The process of high carbon Petroleum Coke steel production involves converting crude oil into steel through the refining and coking processes. It also uses coal as an alternate energy source in some cases. Coke is used as an energy source for the reduction furnace in order to increase the level of carburization of the iron and steel produced during the steelmaking process. This improves the strength and ductility of the final product. Coke is also used to keep the temperature in the steelmaking process stable.

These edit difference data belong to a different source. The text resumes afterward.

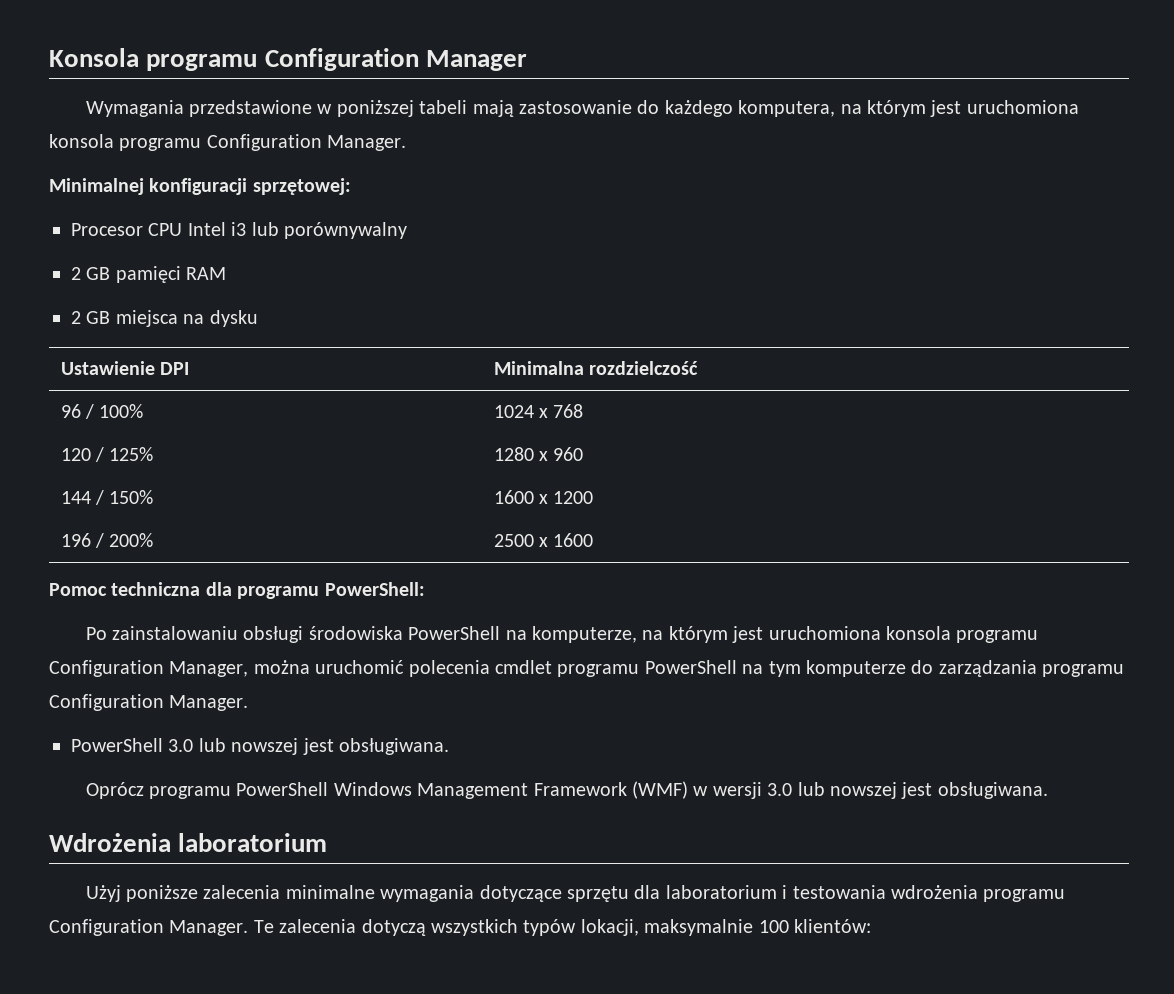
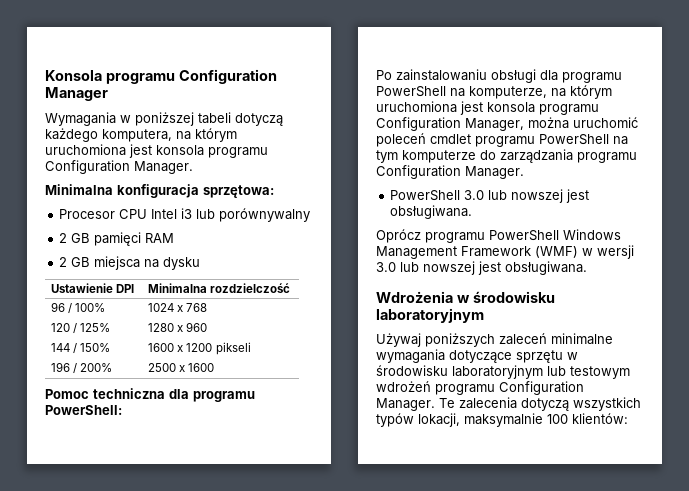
- Wymagania przedstawione w poniższej tabeli mają zastosowanie do każdego komputera, na którym jest uruchomiona konsola programu Configuration Manager.
+ Wymagania w poniższej tabeli dotyczą każdego komputera, na którym uruchomiona jest konsola programu Configuration Manager.
- Minimalnej konfiguracji sprzętowej:
+ Minimalna konfiguracja sprzętowa:
- 144 / 150% | 1600 x 1200
+ 144 / 150% | 1600 x 1200 pikseli
- Po zainstalowaniu obsługi środowiska PowerShell na komputerze, na którym jest uruchomiona konsola programu Configuration Manager, można uruchomić polecenia cmdlet programu PowerShell na tym komputerze do zarządzania programu Configuration Manager.
+ Po zainstalowaniu obsługi dla programu PowerShell na komputerze, na którym uruchomiona jest konsola programu Configuration Manager, można uruchomić poleceń cmdlet programu PowerShell na tym komputerze do zarządzania programu Configuration Manager.
- Wdrożenia laboratorium
- Użyj poniższe zalecenia minimalne wymagania dotyczące sprzętu dla laboratorium i testowania wdrożenia programu Configuration Manager.
+ Wdrożenia w środowisku laboratoryjnym
+ Używaj poniższych zaleceń minimalne wymagania dotyczące sprzętu w środowisku laboratoryjnym lub testowym wdrożeń programu Configuration Manager.

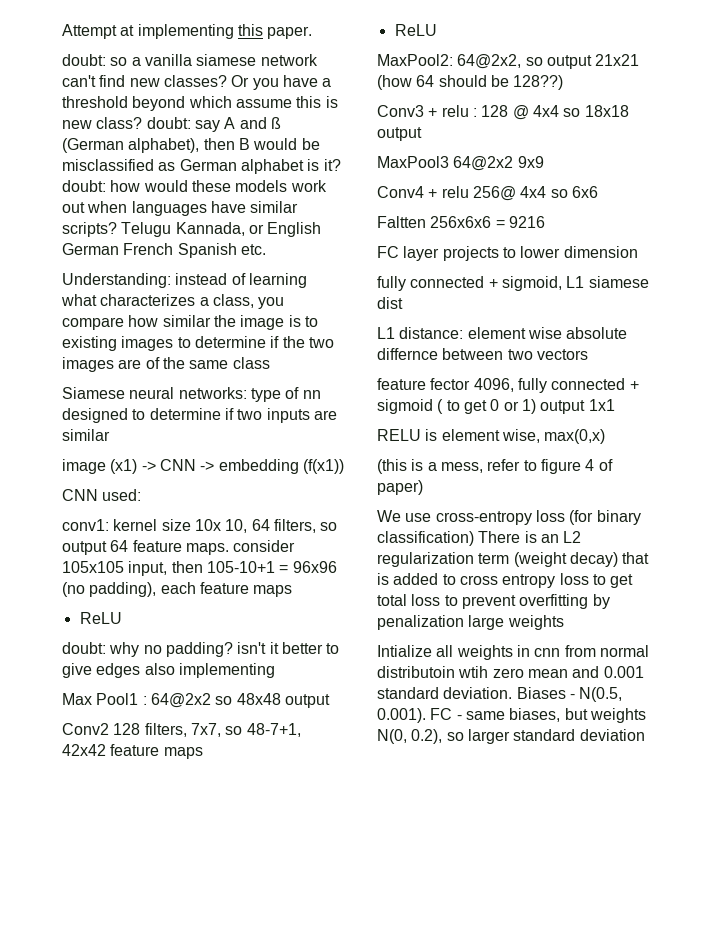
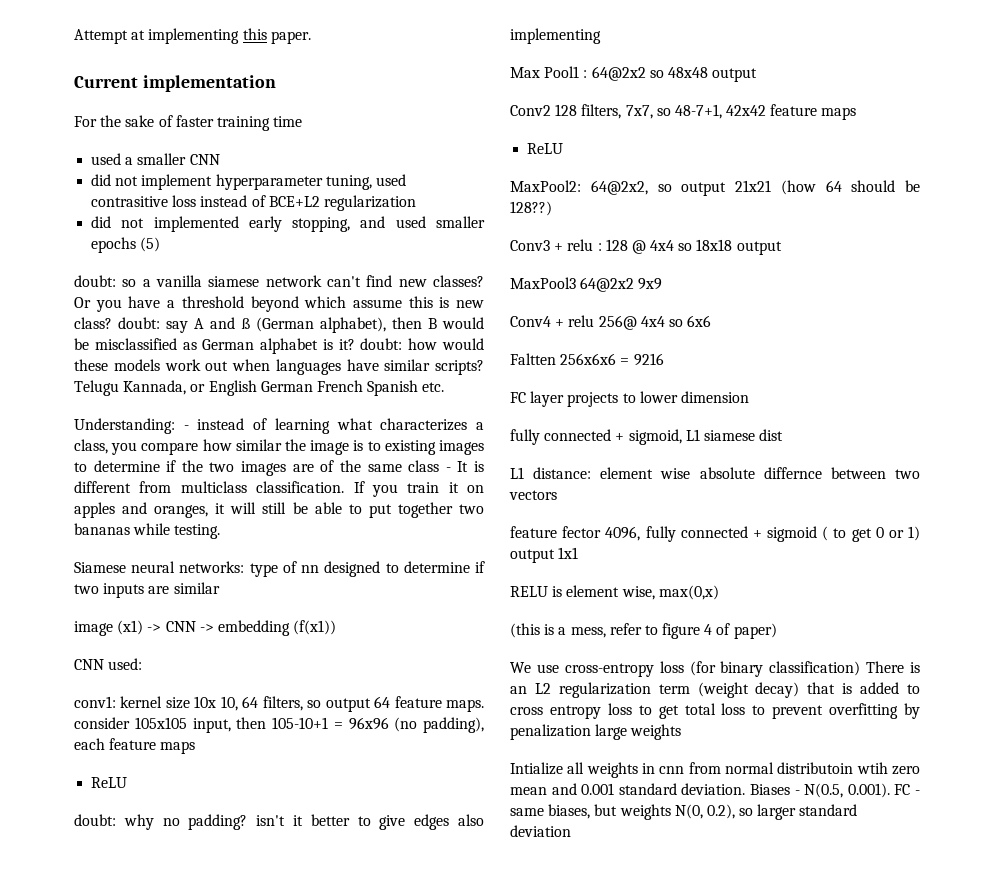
+ Current implementation
+ For the sake of faster training time
+ used a smaller CNN
+ did not implement hyperparameter tuning, used contrasitive loss instead of BCE+L2 regularization
+ did not implemented early stopping, and used smaller epochs (5)
- Understanding: instead of learning what characterizes a class, you compare how similar the image is to existing images to determine if the two images are of the same class
+ Understanding: - instead of learning what characterizes a class, you compare how similar the image is to existing images to determine if the two images are of the same class - It is different from multiclass classification. If you train it on apples and oranges, it will still be able to put together two bananas while testing.

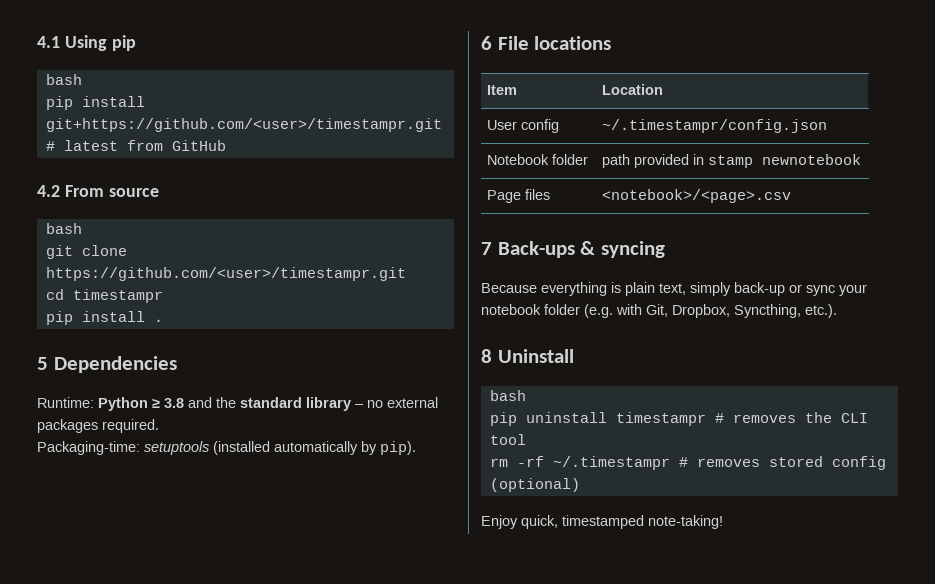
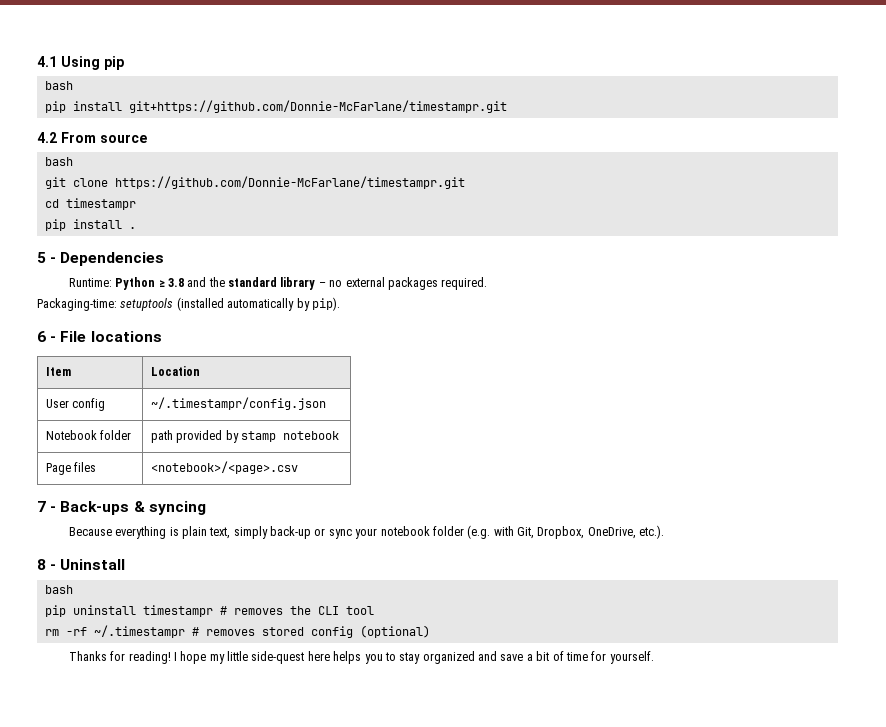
- pip install git+https://github.com/<user>/timestampr.git # latest from GitHub
+ pip install git+https://github.com/Donnie-McFarlane/timestampr.git
- git clone https://github.com/<user>/timestampr.git
+ git clone https://github.com/Donnie-McFarlane/timestampr.git
- 5 Dependencies
+ 5 - Dependencies
- 6 File locations
+ 6 - File locations
- Notebook folder | path provided in stamp newnotebook
+ Notebook folder | path provided by stamp notebook
- 7 Back-ups & syncing
+ 7 - Back-ups & syncing
- Because everything is plain text, simply back-up or sync your notebook folder (e.g. with Git, Dropbox, Syncthing, etc.).
+ Because everything is plain text, simply back-up or sync your notebook folder (e.g. with Git, Dropbox, OneDrive, etc.).
- 8 Uninstall
+ 8 - Uninstall
- Enjoy quick, timestamped note-taking!
+ Thanks for reading! I hope my little side-quest here helps you to stay organized and save a bit of time for yourself.

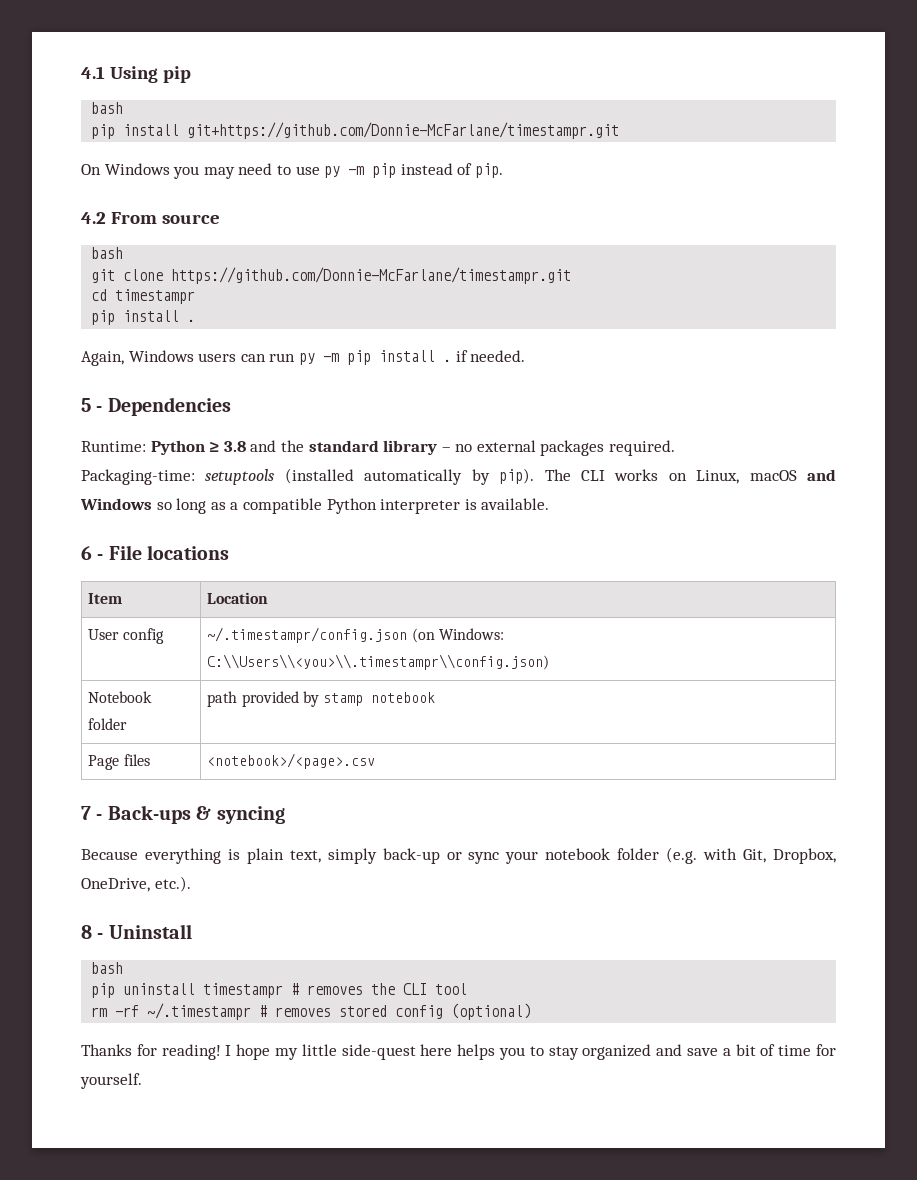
+ On Windows you may need to use py -m pip instead of pip.
+ Again, Windows users can run py -m pip install . if needed.
+ The CLI works on Linux, macOS and Windows so long as a compatible Python interpreter is available.
- User config | ~/.timestampr/config.json
+ User config | ~/.timestampr/config.json (on Windows: C:\\Users\\<you>\\.timestampr\\config.json)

Petroleum coke is an important raw material for the aluminum industry and can be used as a replacement for graphite in the production of Anode Grade Petroleum Coke (AGC). The market has seen significant growth over the past few years due to the demand for EVs, which require large quantities of aluminum components. In addition, the rising energy costs and environmental concerns have pushed companies to switch over to renewable sources of power generation. This has in turn led to the need for high-quality AGC to ensure efficient production of EVs.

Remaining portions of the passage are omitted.